▶ [PROBLEM TO WORK ON]: At the line containing "text: 和缺乏全局观 ->", begin an exact copy of the lines below and continue through the final one, with no pictures.

'''

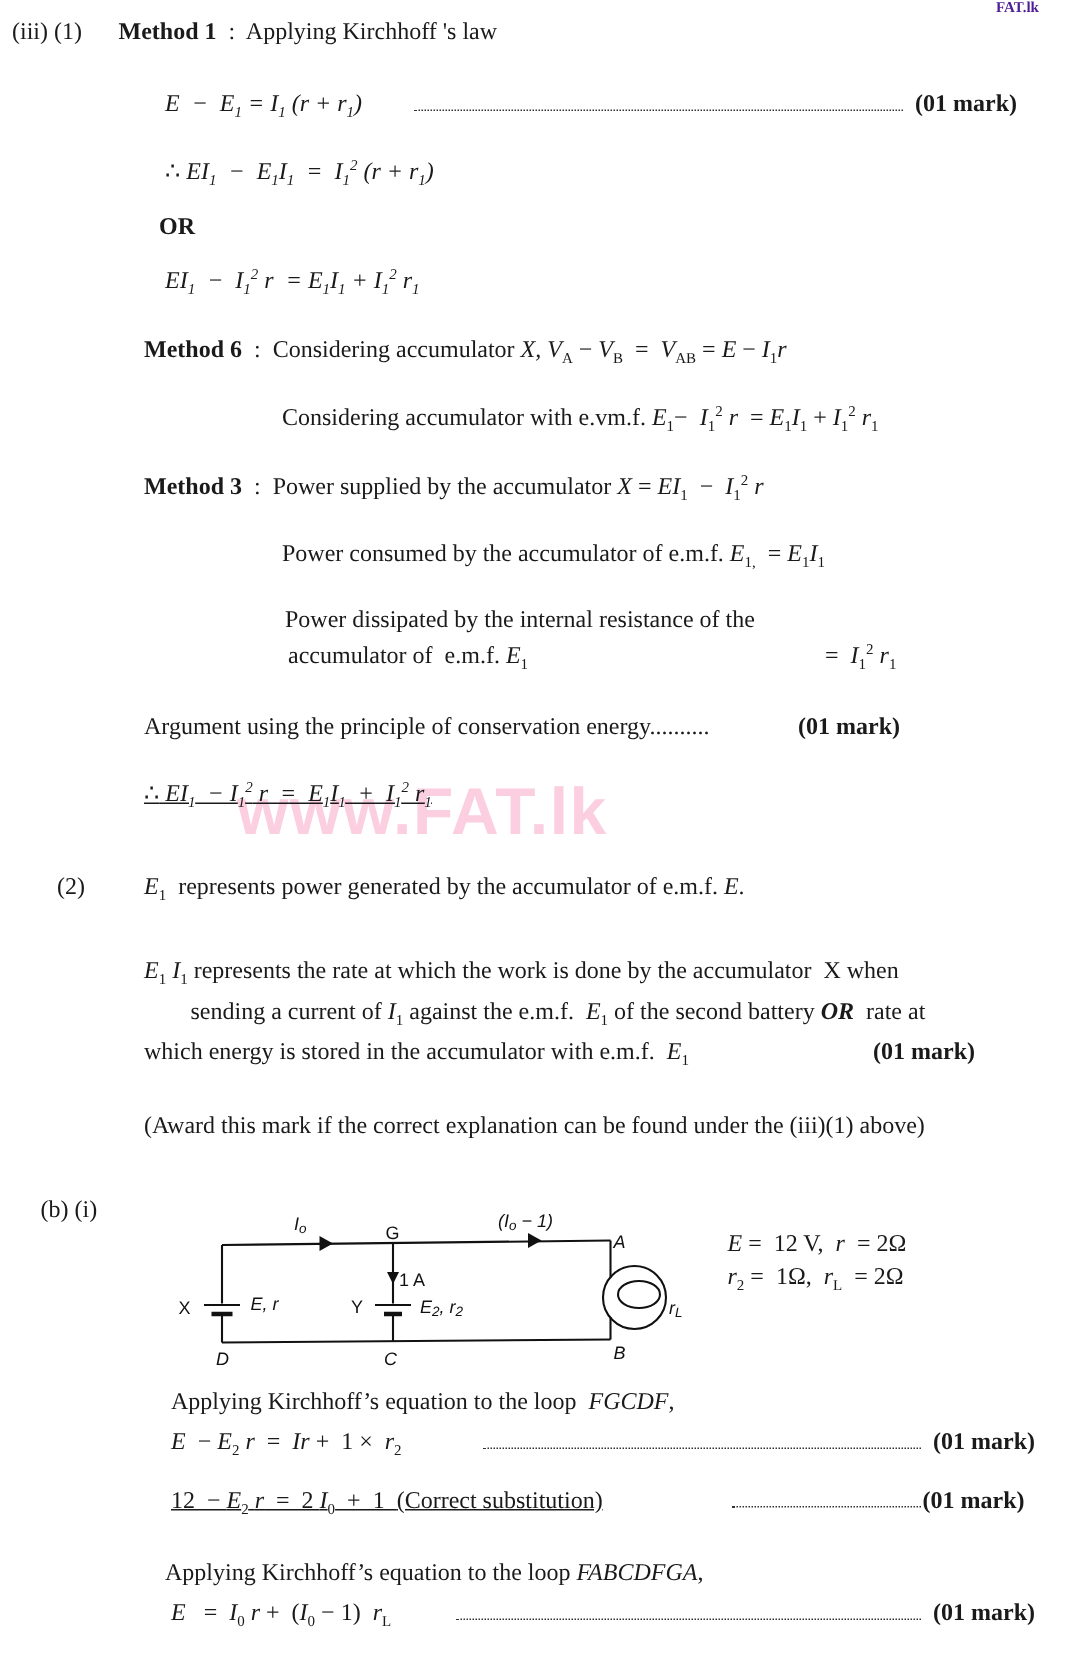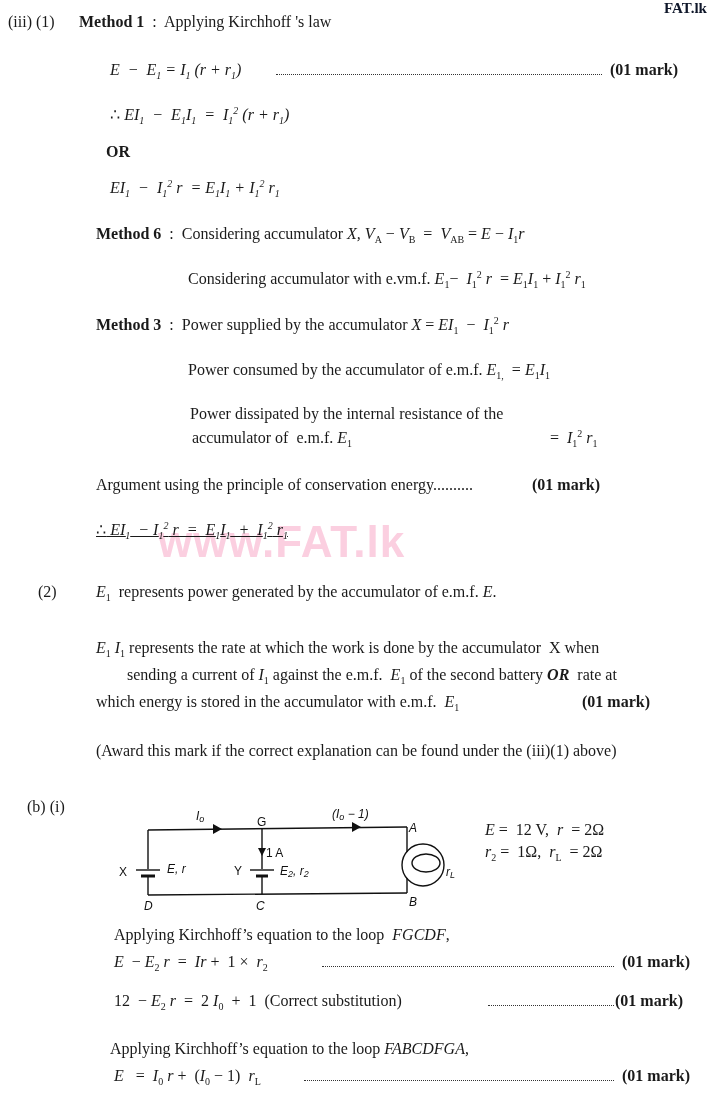"FAT.lk" .brand { color: #0f172a -> #4c1d95; font-size: 15px -> 10px }
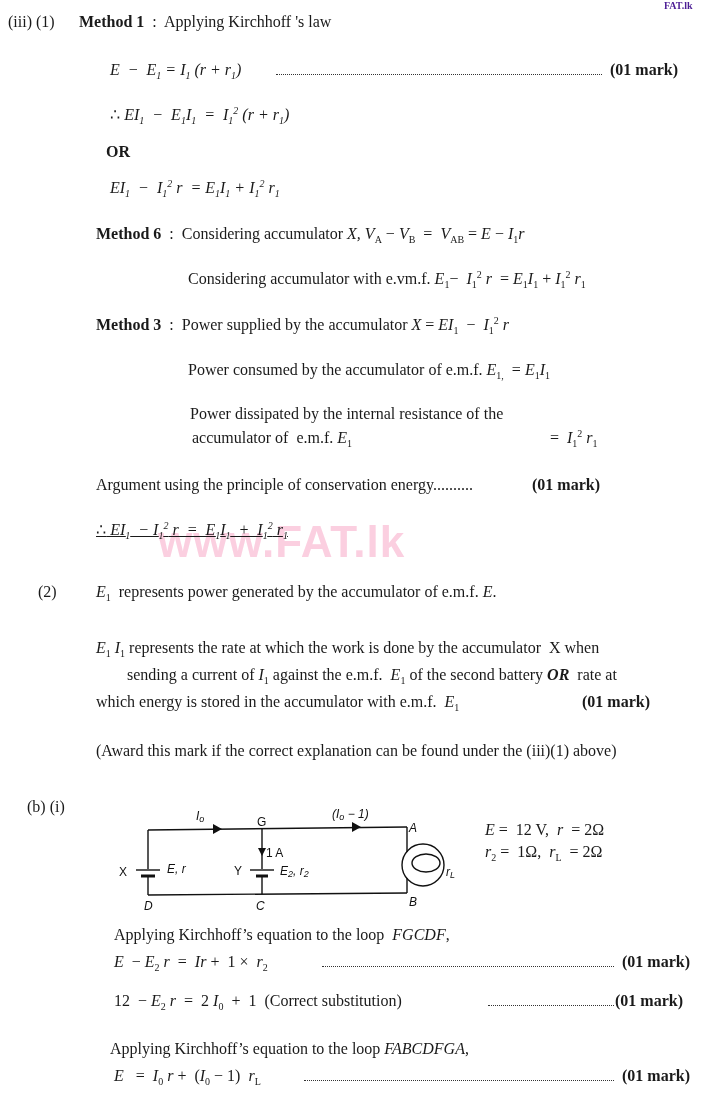"12 − E2 r =" div.abs { text-decoration: none -> underline }
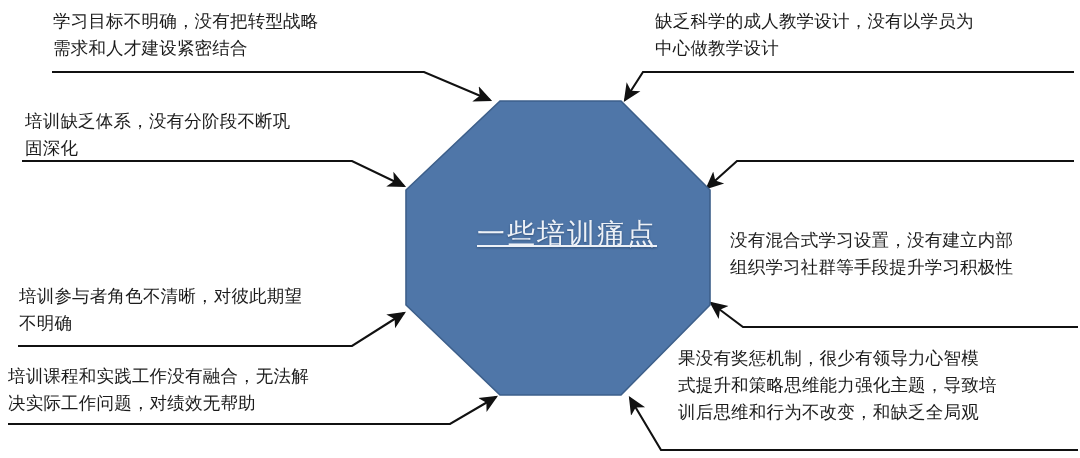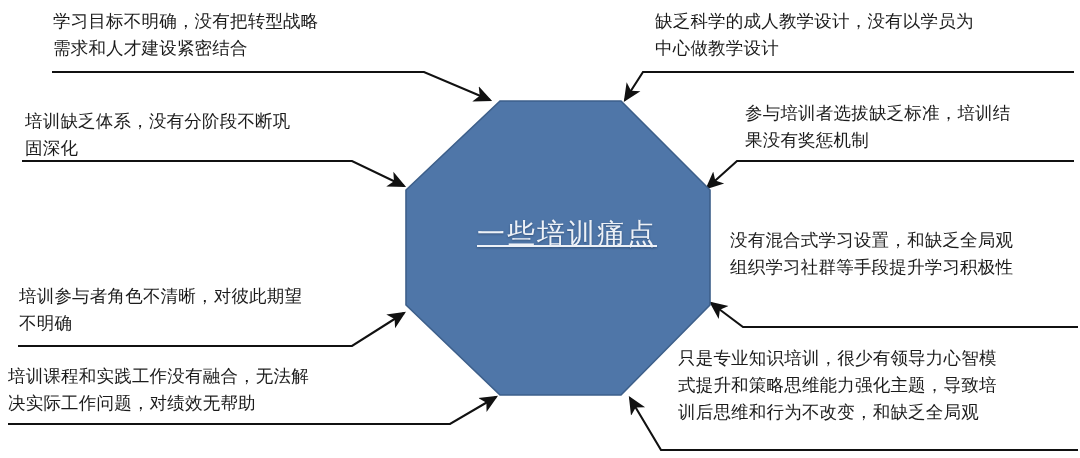"参与培训者选拔缺乏标准，培训结" div.callout { html: <div>参与培训者选拔缺乏标准，培训结 果没有奖惩机制</div> -> none }
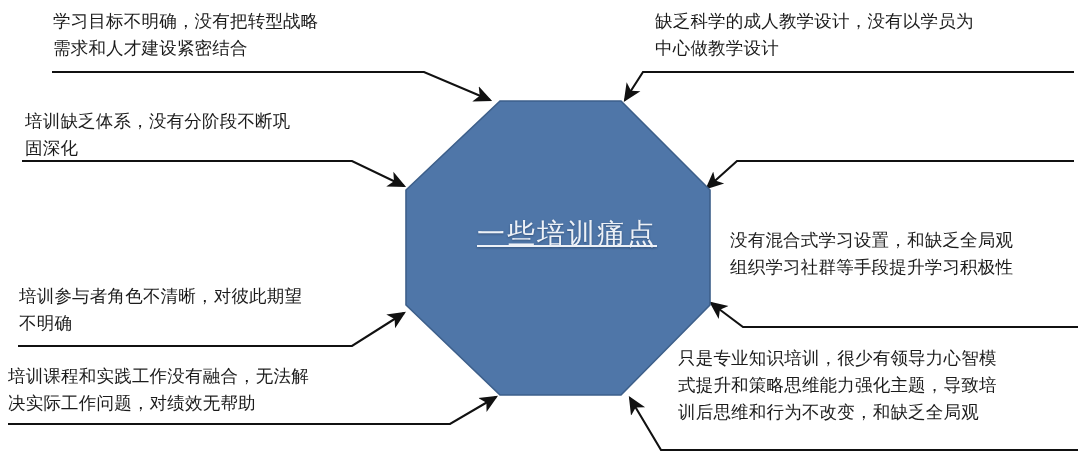"没有混合式学习设置，和缺乏全局观" div.callout { text: 和缺乏全局观 -> 没有建立内部 }
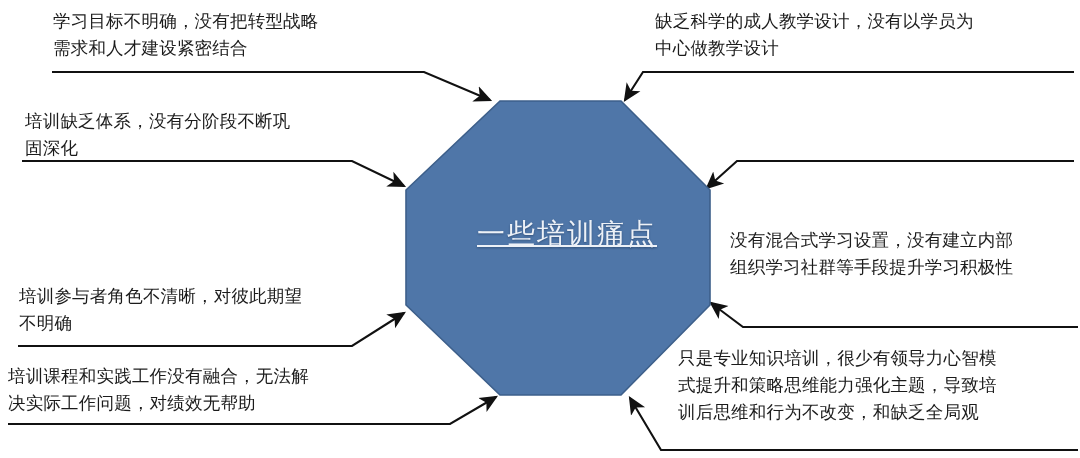"只是专业知识培训，很少有领导力心智模" div.callout { text: 只是专业知识培训 -> 果没有奖惩机制 }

'''

▶ [RESULT]:
"没有混合式学习设置，和缺乏全局观" div.callout { text: 和缺乏全局观 -> 没有建立内部 }
"只是专业知识培训，很少有领导力心智模" div.callout { text: 只是专业知识培训 -> 果没有奖惩机制 }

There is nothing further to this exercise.